Un acuerdo largamente esperado

En 2022, el Wrexham había acordado la compra del freehold del estadio a la Universidad de Wrexham. Sin embargo, el acuerdo definitivo se ha visto retrasado debido a complejidades legales y logísticas. El WST mantuvo el arrendamiento del estadio hasta 2115, subarrendándolo al club desde 2021. Ahora, con el pago de £187,000 al Trust, que se utilizará para reembolsar a los aficionados que aportaron fondos en 2011, se ha logrado una resolución.

"Todas las partes en Wrexham desean agradecer al WST por su apoyo, cooperación y esfuerzos para completar las transacciones", declaró un portavoz del club.

Este pago no solo facilita el control total del estadio sino que también establece un convenio que garantiza que el Wrexham permanecerá en el estadio hasta 2115, asegurando su futuro a largo plazo en su hogar tradicional.

Impulso a los planes de renovación

Con el control del Racecourse Ground, Wrexham está en posición de avanzar en la construcción de la nueva tribuna Kop, un proyecto evaluado en £69.1 millones. Este desarrollo es parte del más amplio proyecto Wrexham Gateway, que ha recibido £18 millones en subvenciones del gobierno de Gales. Este impulso financiero es esencial para la modernización del estadio y su infraestructura, lo que permitirá mejorar la experiencia para jugadores, empleados y aficionados.

La adquisición completa del estadio es el resultado de un proceso complejo que requirió la compra de terrenos adicionales y la aprobación de la Autoridad de Conducta Financiera. Este esfuerzo coordinado asegura que el club puede ahora centrarse en el desarrollo sin enfrentar obstáculos legales mayores.

Una mirada al futuro

El control total del Racecourse Ground es más que un simple movimiento estratégico; es una declaración de intenciones por parte del Wrexham AFC. Bajo el liderazgo de McElhenney y Reynolds, el club ha demostrado una visión clara y un compromiso con el desarrollo sostenible.
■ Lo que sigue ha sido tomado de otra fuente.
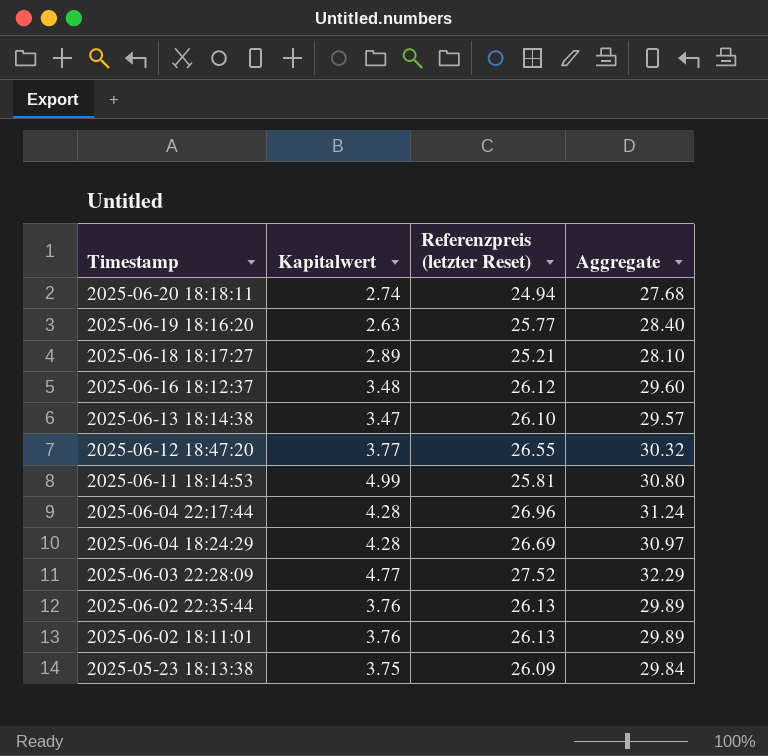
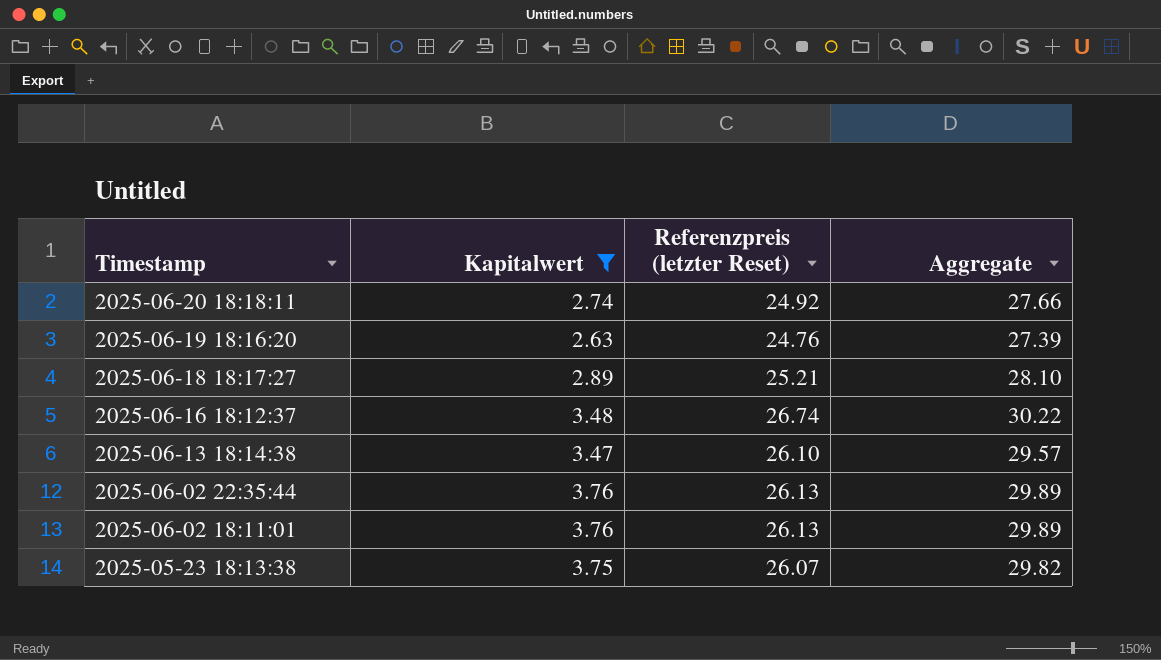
filter: none -> Kapitalwert <= 3.76
2025-06-20 18:18:11 | Referenzpreis (letzter Reset): 24.94 -> 24.92
2025-06-20 18:18:11 | Aggregate: 27.68 -> 27.66
2025-06-19 18:16:20 | Referenzpreis (letzter Reset): 25.77 -> 24.76
2025-06-19 18:16:20 | Aggregate: 28.40 -> 27.39
2025-06-16 18:12:37 | Referenzpreis (letzter Reset): 26.12 -> 26.74
2025-06-16 18:12:37 | Aggregate: 29.60 -> 30.22
2025-05-23 18:13:38 | Referenzpreis (letzter Reset): 26.09 -> 26.07
2025-05-23 18:13:38 | Aggregate: 29.84 -> 29.82

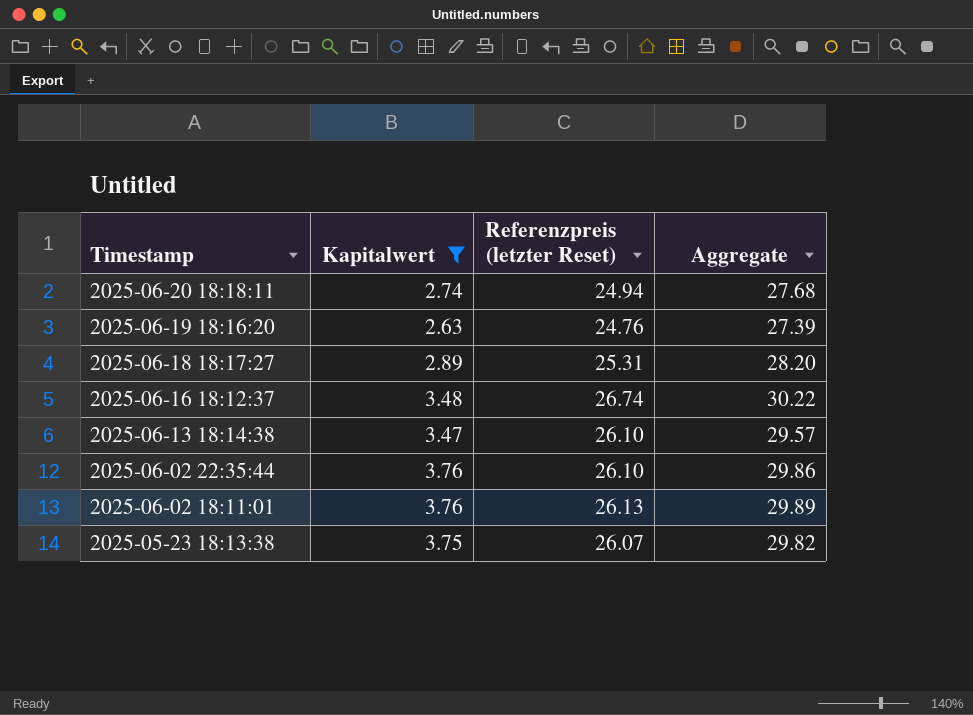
2025-06-20 18:18:11 | Referenzpreis (letzter Reset): 24.92 -> 24.94
2025-06-20 18:18:11 | Aggregate: 27.66 -> 27.68
2025-06-18 18:17:27 | Referenzpreis (letzter Reset): 25.21 -> 25.31
2025-06-18 18:17:27 | Aggregate: 28.10 -> 28.20
2025-06-02 22:35:44 | Referenzpreis (letzter Reset): 26.13 -> 26.10
2025-06-02 22:35:44 | Aggregate: 29.89 -> 29.86

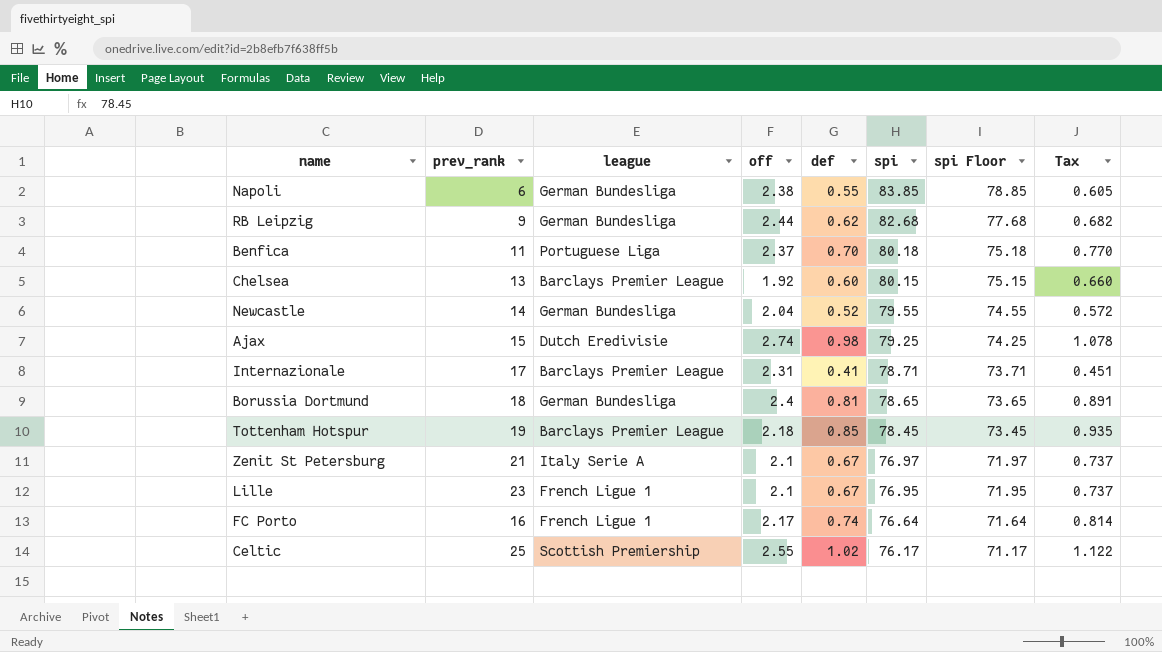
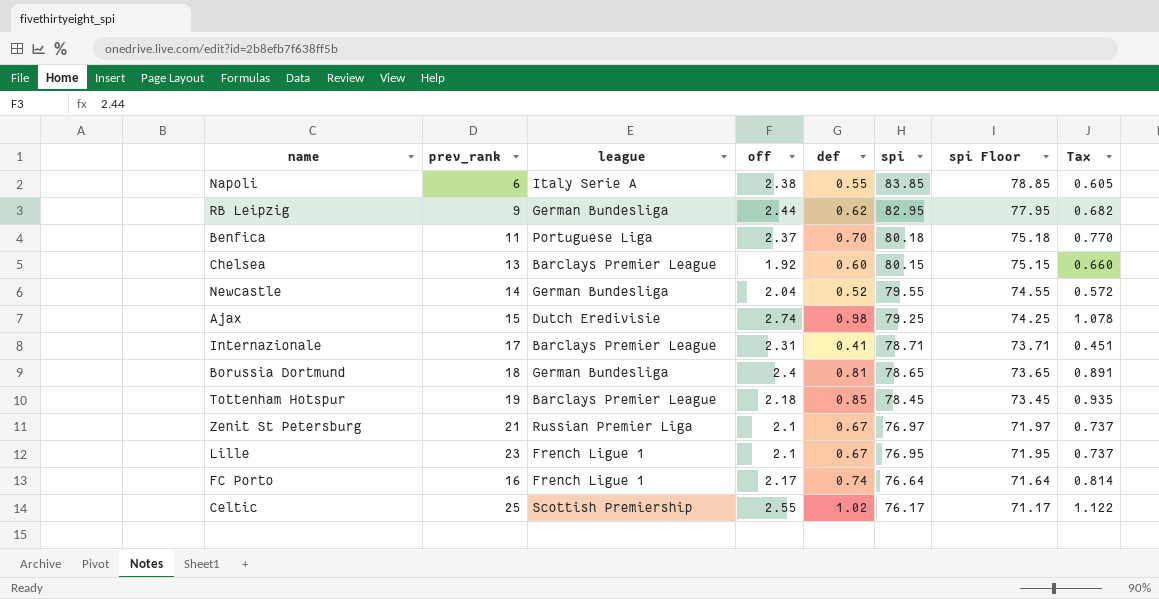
Napoli | league: German Bundesliga -> Italy Serie A
RB Leipzig | spi: 82.68 -> 82.95
RB Leipzig | spi Floor: 77.68 -> 77.95
Zenit St Petersburg | league: Italy Serie A -> Russian Premier Liga

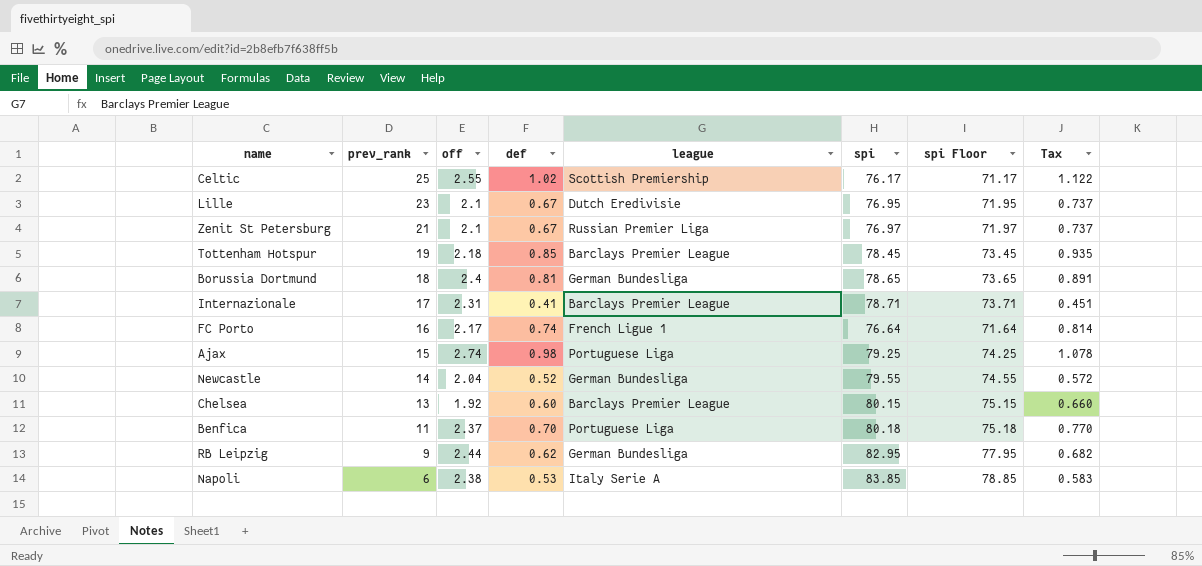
row order: spi descending -> prev_rank descending
column league | position: 3 -> 5
Lille | league: French Ligue 1 -> Dutch Eredivisie
Ajax | league: Dutch Eredivisie -> Portuguese Liga
Napoli | def: 0.55 -> 0.53
Napoli | Tax: 0.605 -> 0.583

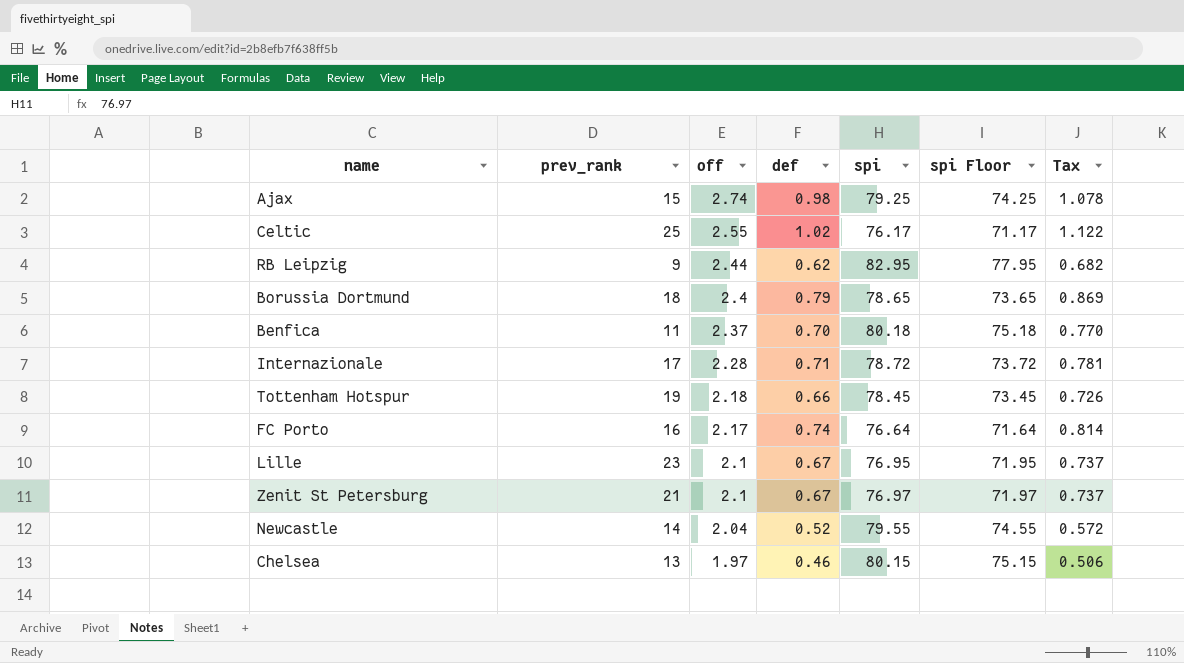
row order: prev_rank descending -> off descending
column league | position: 5 -> none
row Napoli: 6 | 2.38 | 0.53 | Italy Serie A | 83.85 | 78.85 | 0.583 -> none
Borussia Dortmund | def: 0.81 -> 0.79
Borussia Dortmund | Tax: 0.891 -> 0.869
Internazionale | off: 2.31 -> 2.28
Internazionale | def: 0.41 -> 0.71
Internazionale | spi: 78.71 -> 78.72
Internazionale | spi Floor: 73.71 -> 73.72
Internazionale | Tax: 0.451 -> 0.781
Tottenham Hotspur | def: 0.85 -> 0.66
Tottenham Hotspur | Tax: 0.935 -> 0.726
Chelsea | off: 1.92 -> 1.97
Chelsea | def: 0.60 -> 0.46
Chelsea | Tax: 0.660 -> 0.506

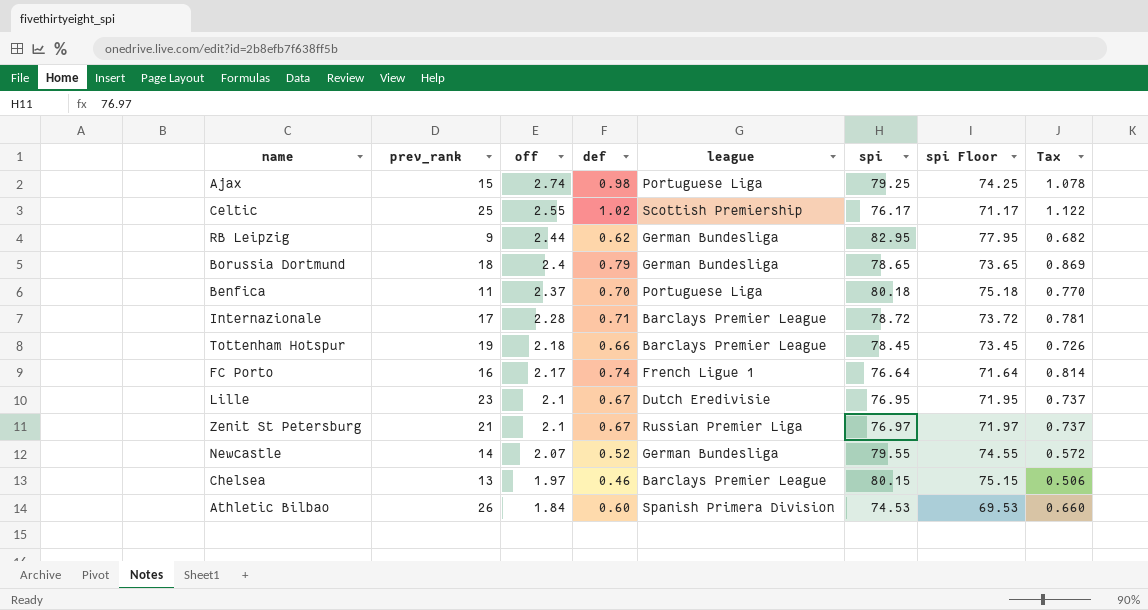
column league | position: none -> 5
Newcastle | off: 2.04 -> 2.07
row Athletic Bilbao: none -> 26 | 1.84 | 0.60 | Spanish Primera Division | 74.53 | 69.53 | 0.660

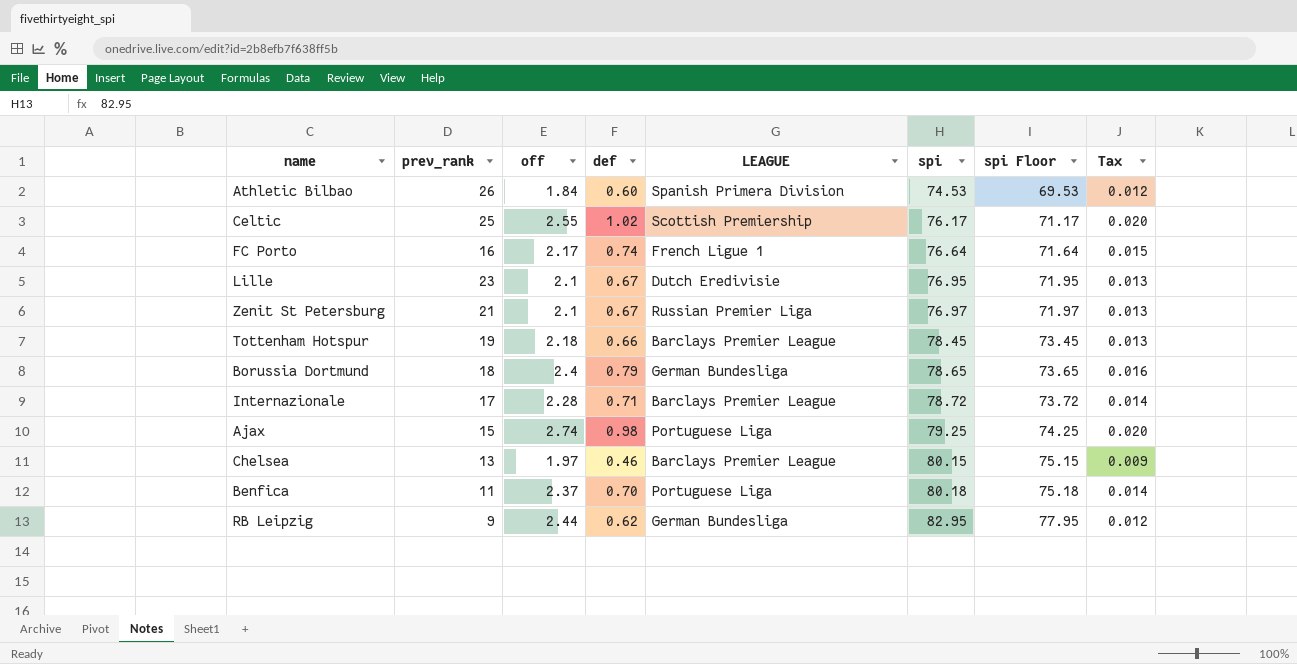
row order: off descending -> spi ascending
column name: league -> LEAGUE
column Tax | formula: [def] * 1.1 -> [def] * 0.02
row Newcastle: 14 | 2.07 | 0.52 | German Bundesliga | 79.55 | 74.55 | 0.572 -> none

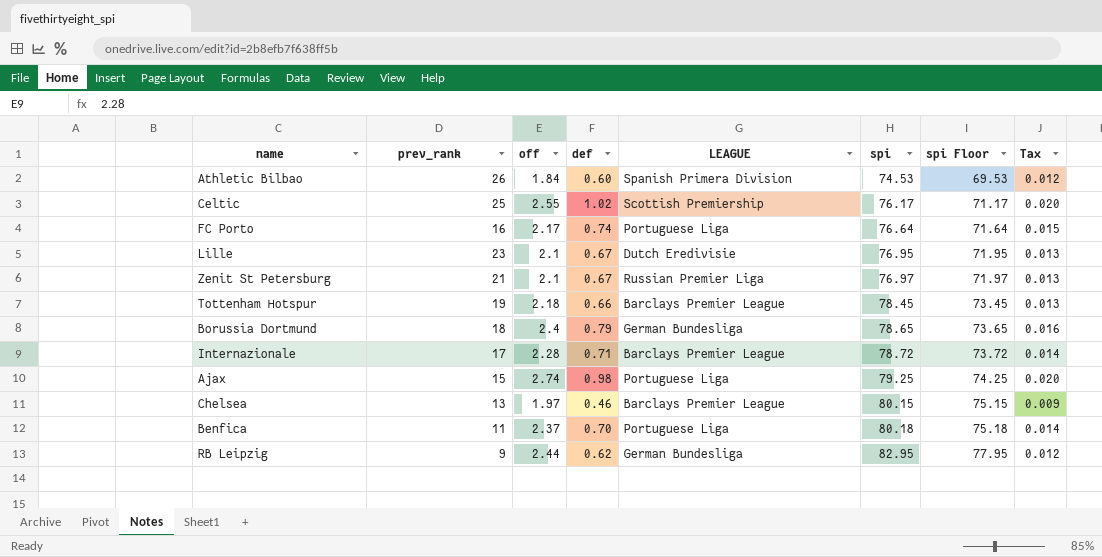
FC Porto | LEAGUE: French Ligue 1 -> Portuguese Liga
Esto no solo solidifica su futura viabilidad financiera sino que también refuerza su posición como un ícono cultural en el norte de Gales.

El siguiente paso para el club incluye no solo culminar la construcción de la tribuna Kop, sino también explorar oportunidades adicionales para expandir su marca y aumentar su capacidad de generar ingresos. A medida que el proyecto avanza, Wrexham se posiciona no solo como un equipo en ascenso sino como un modelo de gestión deportiva en el fútbol moderno.